*Task to complete:*
Look below for the line with "EE481 | Subject", then give it again exactly, along with every line that comes after it, the final line included.

Change listing data:
══════
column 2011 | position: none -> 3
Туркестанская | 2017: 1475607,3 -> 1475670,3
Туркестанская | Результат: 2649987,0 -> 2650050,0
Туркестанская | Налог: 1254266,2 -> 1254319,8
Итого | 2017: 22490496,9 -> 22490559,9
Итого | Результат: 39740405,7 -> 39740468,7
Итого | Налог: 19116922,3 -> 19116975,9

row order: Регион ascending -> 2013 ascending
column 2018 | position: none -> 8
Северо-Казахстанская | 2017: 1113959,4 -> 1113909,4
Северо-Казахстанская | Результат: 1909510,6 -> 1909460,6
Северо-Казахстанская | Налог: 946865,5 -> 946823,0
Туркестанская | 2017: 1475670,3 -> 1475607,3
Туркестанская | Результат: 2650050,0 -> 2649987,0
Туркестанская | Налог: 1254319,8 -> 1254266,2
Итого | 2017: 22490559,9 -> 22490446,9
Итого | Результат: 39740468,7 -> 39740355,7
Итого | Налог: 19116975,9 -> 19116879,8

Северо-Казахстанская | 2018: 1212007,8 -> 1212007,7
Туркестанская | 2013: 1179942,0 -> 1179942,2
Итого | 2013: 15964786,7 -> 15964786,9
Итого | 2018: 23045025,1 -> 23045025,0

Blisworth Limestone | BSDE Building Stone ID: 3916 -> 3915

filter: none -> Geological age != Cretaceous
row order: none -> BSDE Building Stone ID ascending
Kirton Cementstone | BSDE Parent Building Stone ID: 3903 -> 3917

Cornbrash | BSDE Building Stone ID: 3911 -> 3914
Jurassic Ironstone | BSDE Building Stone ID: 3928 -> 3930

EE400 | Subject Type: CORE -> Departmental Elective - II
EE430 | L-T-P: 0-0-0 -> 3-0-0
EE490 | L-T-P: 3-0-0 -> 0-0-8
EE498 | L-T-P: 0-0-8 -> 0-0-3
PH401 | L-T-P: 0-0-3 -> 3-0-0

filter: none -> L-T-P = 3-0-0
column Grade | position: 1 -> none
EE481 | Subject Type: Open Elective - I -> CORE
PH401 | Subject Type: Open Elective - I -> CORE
══════
*Answer:*
EE481 | Subject Type: Open Elective - I -> CORE
PH401 | Subject Type: Open Elective - I -> CORE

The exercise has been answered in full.